Second, super-cutoff power gating design.
As shown below, power switches are used to gate off supply for a power domain. Nothing special to mention. But the trick is power switch control is at 1.05v level which is much higher than the supply to be gated which is 0.55v. This dramatically reduces the leakage across power switch. (Yes, power switch is not ideal and it still leak even it is off)
Third, clock structure and RC-based OSC.
Off-chip XO can be integrated into SOC. Either way XO is power hungry. Blackghost has an on-die RC based oscillator. It is suited for low power and low clock accuracy tasks. It consumes only 20uW at 50MHz clock rate.
4th, mixed AHB and NoC SoC.
NoC is introduced to this IoT chip to lower power. It is argued “Different than busses that fan out the wires to all the peripherals, the links between NoC units are point-to-point connections, which reduce the total number and distance of global interconnections, thereby lowering the associated capacitance load switched per transaction.” I am not a fan of this argument. Just like NoC, AHB has interconnect hub and it is also point-to-point from hub to components. There are lots of papers about NoC and bus power discussion. Some research would be better before take it for granted.
5th, hardware accelerator to CPU for heavy-duty DSP calculations.
No need to say more. It is common sense CPU is not optimized for heavy-duty data-oriented tasks. Hardware accelerator just makes perfect sense. As a result, Blackghost just selects the lowest-end ARM CM-0 as the CPU for IoT applications.
6th, TSMC 28LP process
Paper gives several reasons why TSMC 28LP process was chosen for Blackghost. (28LP means 28nm Low Power process) Process selection is critical for IoT SOC. lower process nodes like 16nm, 7nm tend to be smaller in area, faster in speed, but higher in leakage and very costly. So lots of time IoT SOC tends to use 28nm and even 40nm process.
7th, NTC (near-threshold computing)
For above process node, their simulation shows lowest energy can be achieved at around 0.4v. This voltage level calls for near-threshold computing (NTC). Blackghost NTC mode is defined as 50Mhz clock rate at 0.55v.
There should be no surprise to below optimal energy spot. With voltage increases, leakage will drop but dynamic power will go up. There is a point that the total power is the lowest. Indeed industry has lots of discussion about NTC. But due to variation, it is hard to achieve. NTC is normally not used for mass production SOCs. This paper introduces how they mitigate the risk of using NTC.

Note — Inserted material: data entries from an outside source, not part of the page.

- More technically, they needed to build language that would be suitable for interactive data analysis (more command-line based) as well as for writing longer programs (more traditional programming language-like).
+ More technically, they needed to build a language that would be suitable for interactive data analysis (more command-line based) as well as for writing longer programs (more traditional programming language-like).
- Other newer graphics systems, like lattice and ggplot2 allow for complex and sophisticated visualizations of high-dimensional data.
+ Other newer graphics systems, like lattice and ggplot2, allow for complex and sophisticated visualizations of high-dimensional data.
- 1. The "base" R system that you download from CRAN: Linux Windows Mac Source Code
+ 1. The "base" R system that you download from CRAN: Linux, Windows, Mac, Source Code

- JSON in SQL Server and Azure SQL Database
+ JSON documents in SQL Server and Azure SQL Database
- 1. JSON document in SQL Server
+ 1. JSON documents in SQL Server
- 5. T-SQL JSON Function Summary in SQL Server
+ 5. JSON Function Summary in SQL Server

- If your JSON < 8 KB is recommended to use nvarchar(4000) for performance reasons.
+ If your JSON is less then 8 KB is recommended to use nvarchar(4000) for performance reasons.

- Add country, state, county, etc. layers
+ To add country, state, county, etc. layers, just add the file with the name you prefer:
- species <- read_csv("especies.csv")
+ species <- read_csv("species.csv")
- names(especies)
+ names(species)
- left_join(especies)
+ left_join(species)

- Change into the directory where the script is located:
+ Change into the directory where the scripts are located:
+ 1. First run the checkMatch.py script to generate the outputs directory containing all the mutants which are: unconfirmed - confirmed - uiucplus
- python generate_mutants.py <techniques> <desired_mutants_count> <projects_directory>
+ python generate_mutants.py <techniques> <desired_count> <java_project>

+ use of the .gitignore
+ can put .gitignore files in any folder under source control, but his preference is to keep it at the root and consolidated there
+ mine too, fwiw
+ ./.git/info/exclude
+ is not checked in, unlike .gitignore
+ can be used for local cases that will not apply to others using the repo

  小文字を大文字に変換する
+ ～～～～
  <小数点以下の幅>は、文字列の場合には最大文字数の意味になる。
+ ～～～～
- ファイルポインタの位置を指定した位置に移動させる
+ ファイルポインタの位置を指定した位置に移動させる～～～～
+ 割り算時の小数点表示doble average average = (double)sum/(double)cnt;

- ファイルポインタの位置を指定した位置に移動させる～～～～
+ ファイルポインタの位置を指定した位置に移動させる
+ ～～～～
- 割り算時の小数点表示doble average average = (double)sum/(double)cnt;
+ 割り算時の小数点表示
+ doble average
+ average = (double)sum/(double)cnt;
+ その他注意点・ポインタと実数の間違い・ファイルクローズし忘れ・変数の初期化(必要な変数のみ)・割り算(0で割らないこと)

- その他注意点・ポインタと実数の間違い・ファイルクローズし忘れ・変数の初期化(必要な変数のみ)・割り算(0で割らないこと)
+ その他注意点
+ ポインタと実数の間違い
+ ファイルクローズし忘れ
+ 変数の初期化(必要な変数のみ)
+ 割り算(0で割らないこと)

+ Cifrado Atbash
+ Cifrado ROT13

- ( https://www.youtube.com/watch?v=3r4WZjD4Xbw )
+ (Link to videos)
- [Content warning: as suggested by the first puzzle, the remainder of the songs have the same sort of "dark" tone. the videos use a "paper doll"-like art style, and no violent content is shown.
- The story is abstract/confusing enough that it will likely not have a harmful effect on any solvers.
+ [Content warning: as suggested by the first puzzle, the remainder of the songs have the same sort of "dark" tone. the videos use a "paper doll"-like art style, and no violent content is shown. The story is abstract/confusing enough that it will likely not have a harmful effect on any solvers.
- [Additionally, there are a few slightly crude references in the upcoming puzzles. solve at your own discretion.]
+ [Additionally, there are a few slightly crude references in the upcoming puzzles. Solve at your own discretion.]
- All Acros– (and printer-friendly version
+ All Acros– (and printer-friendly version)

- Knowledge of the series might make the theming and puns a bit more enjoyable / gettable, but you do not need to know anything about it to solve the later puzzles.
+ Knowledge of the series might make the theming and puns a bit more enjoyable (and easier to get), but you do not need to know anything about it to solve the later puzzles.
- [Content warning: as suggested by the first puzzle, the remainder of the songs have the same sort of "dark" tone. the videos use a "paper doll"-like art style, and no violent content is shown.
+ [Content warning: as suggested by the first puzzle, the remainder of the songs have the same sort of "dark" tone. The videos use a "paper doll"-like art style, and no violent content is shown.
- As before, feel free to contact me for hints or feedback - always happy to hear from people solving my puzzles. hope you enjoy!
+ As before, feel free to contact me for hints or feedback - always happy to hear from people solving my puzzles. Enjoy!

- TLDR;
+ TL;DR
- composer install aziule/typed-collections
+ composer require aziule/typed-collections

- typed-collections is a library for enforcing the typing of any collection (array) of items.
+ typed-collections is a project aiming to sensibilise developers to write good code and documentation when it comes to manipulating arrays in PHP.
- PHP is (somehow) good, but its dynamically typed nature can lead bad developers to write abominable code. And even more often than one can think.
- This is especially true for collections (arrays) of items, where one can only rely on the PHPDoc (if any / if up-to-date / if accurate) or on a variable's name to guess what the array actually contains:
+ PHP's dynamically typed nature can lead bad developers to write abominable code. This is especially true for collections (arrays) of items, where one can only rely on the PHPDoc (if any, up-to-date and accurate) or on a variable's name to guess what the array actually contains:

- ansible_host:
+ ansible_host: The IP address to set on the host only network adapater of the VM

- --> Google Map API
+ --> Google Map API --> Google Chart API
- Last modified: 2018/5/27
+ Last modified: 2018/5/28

8th, multiple active and sleep modes and DVFS
For active modes, Blackghost has NTC (0.55v and 50Mhz), turbo mode (1.05v and 200Mhz), and several other active modes in between. This sounds straightforward but very challenging for backend since they have to close timing at a broad range and balance leakage/dynamic power. It also means Blackghost adopts Dynamic Voltage Frequency Scaling (DVFS).
Blackghost also defines several sleep modes from standby mode (clk-gating), partly power gating, all power gating, to retention mode.
9th, partially retained FFs
Blackghost adopts partial retention for flip-flops. There are about 1K FFs in total retained. Retention voltage is as low as 0.3-0.4v.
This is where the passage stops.